Input data:
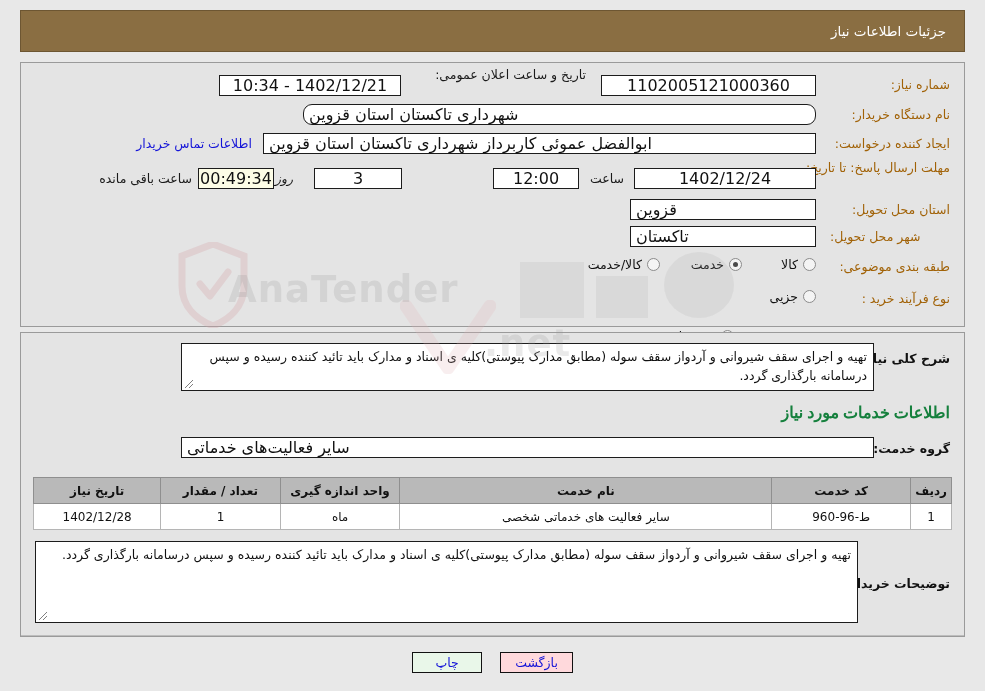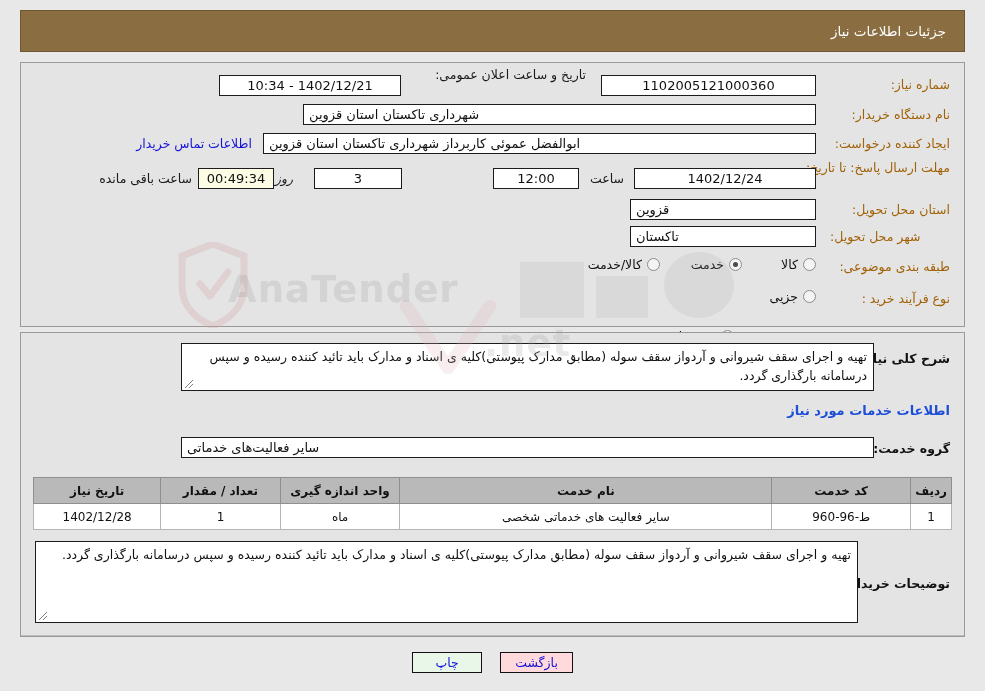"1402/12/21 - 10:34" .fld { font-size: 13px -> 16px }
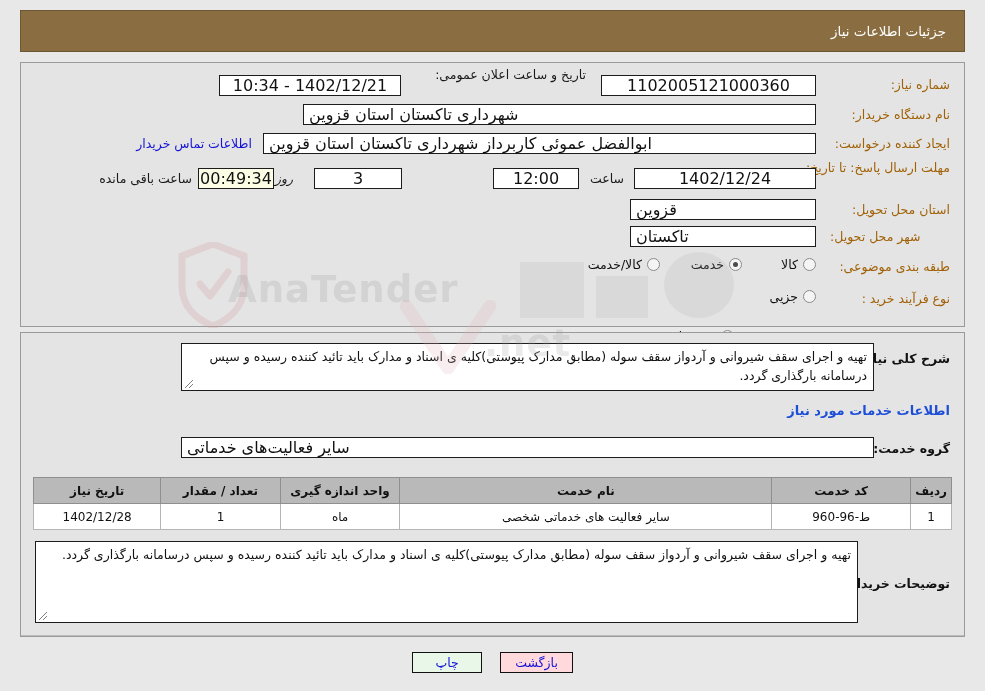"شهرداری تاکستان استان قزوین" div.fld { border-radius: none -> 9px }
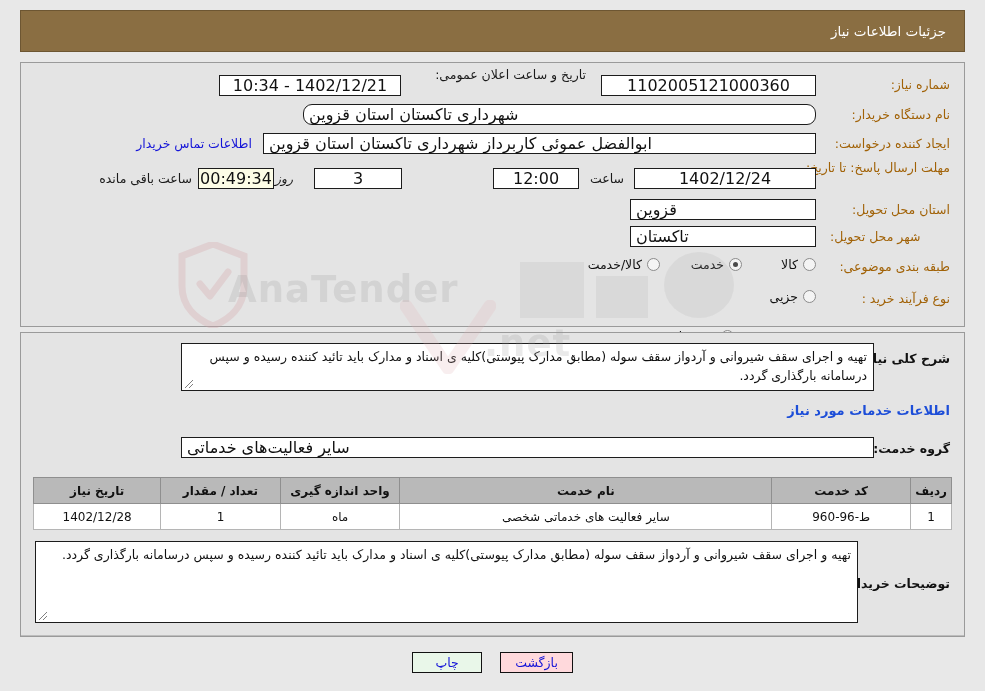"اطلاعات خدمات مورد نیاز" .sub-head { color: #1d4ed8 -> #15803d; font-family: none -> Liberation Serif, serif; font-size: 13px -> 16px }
* * *
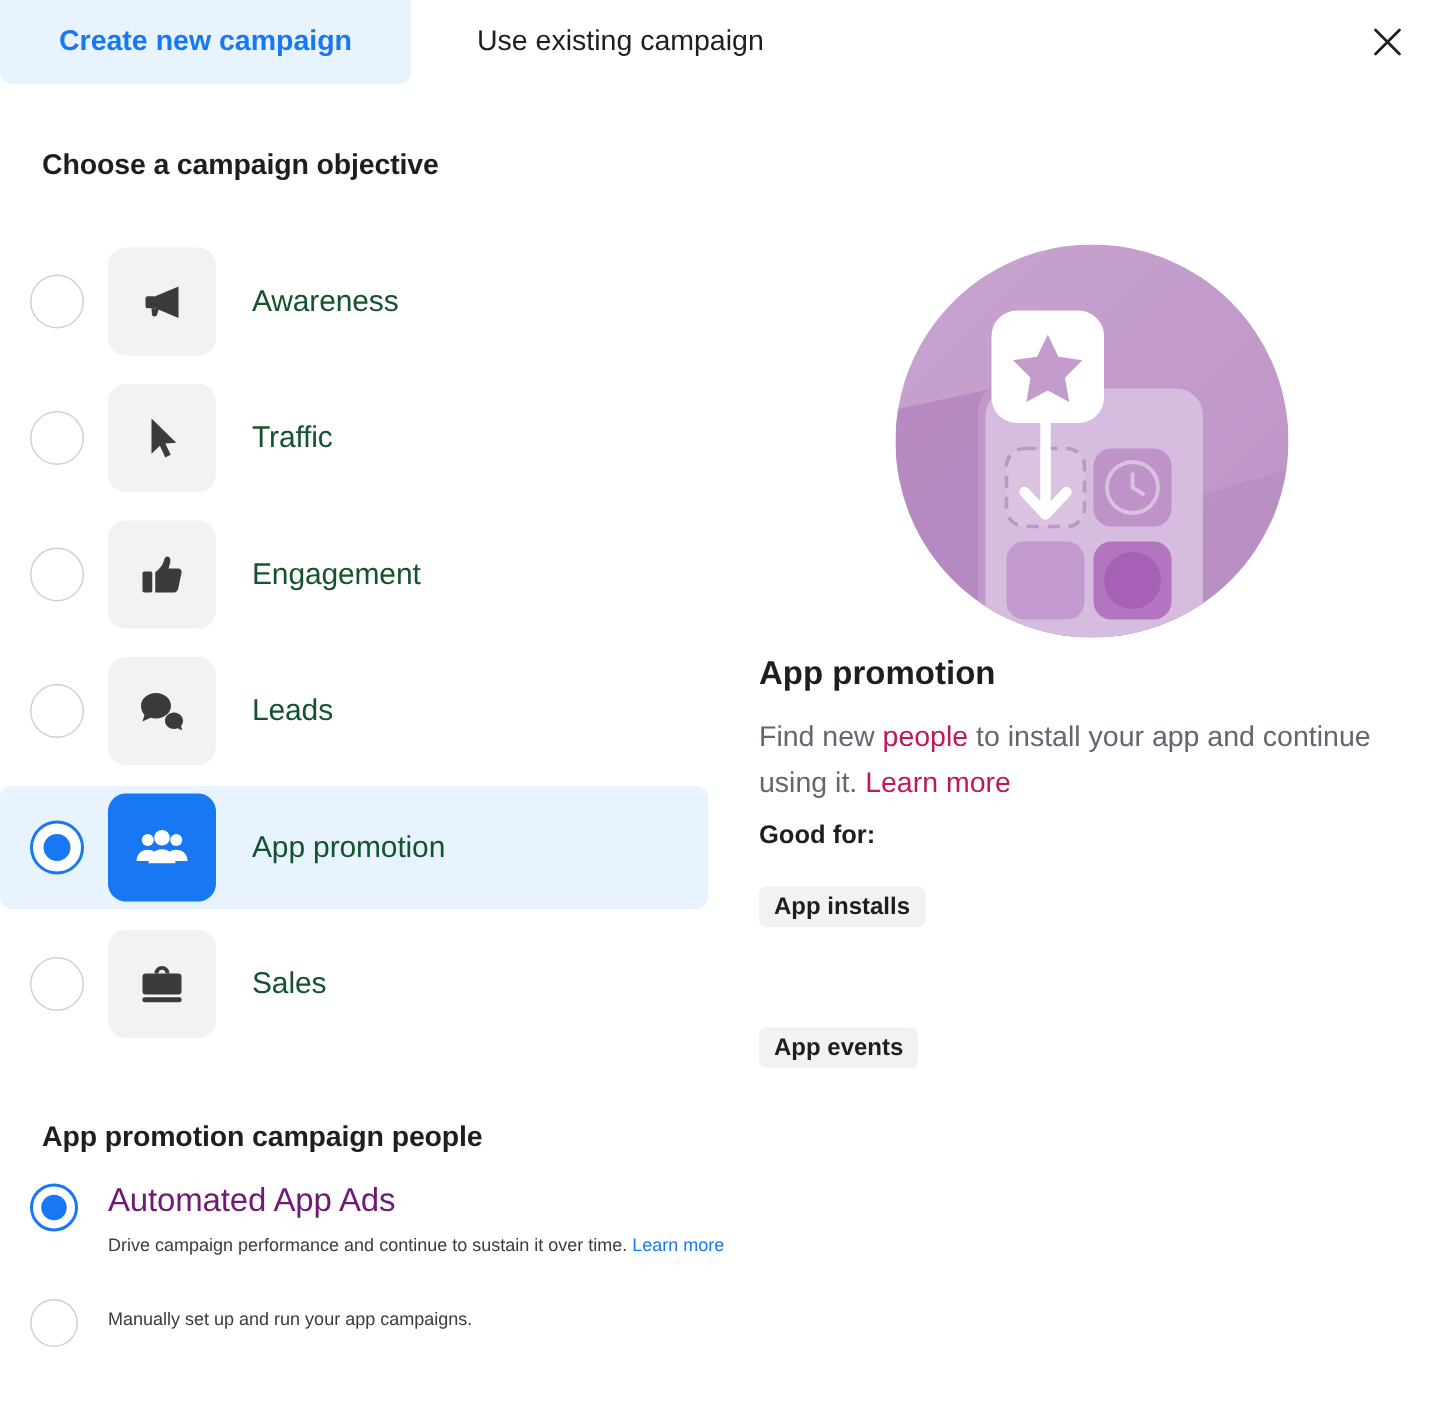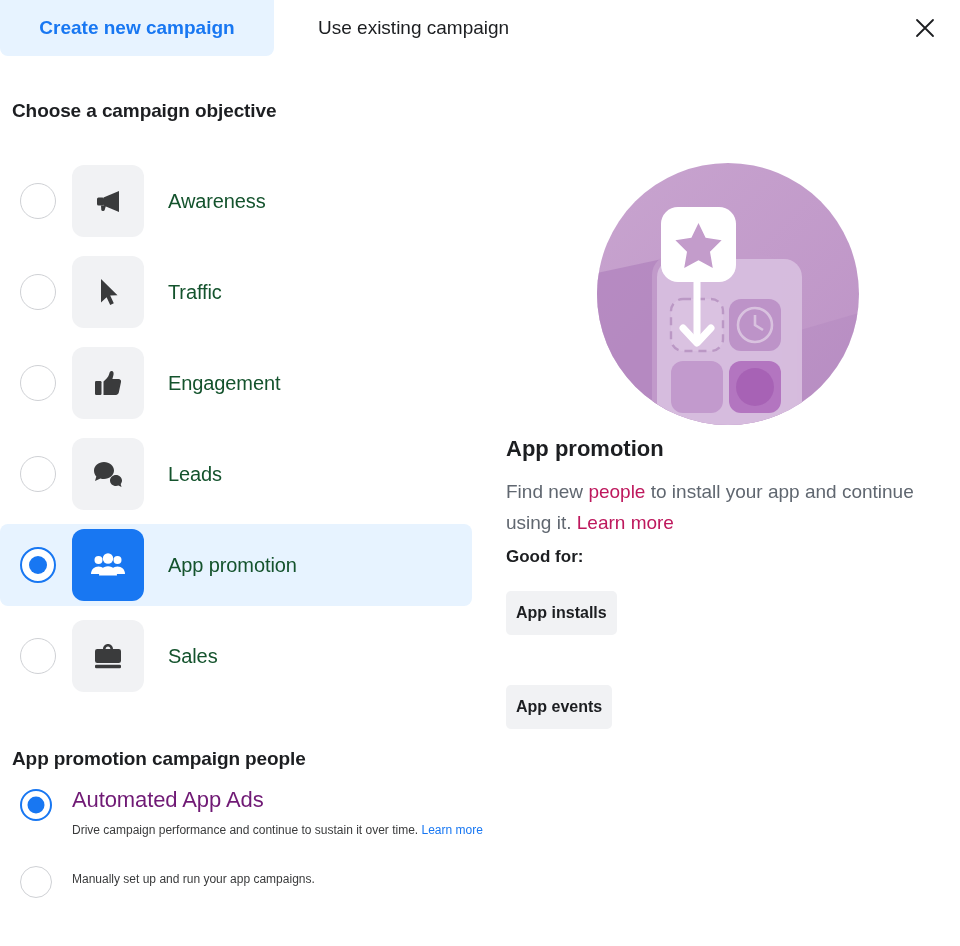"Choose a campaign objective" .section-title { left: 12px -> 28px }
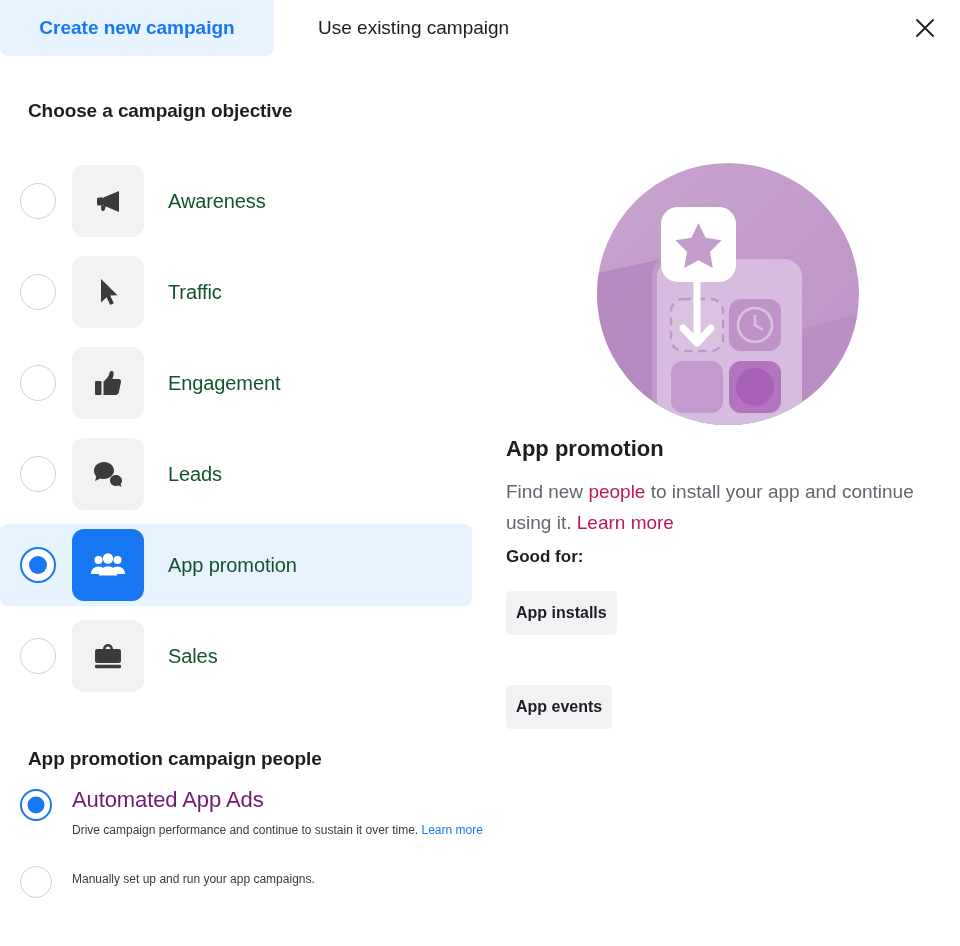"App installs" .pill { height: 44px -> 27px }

Exercise description:
Set the pictures aside and reproduce exactly the lines above, from the line holding "border-radius: none ->" through the line holding "color: #1d4ed8 ->", both included, with nothing else.

Completed exercise:
"شهرداری تاکستان استان قزوین" div.fld { border-radius: none -> 9px }
"اطلاعات خدمات مورد نیاز" .sub-head { color: #1d4ed8 -> #15803d; font-family: none -> Liberation Serif, serif; font-size: 13px -> 16px }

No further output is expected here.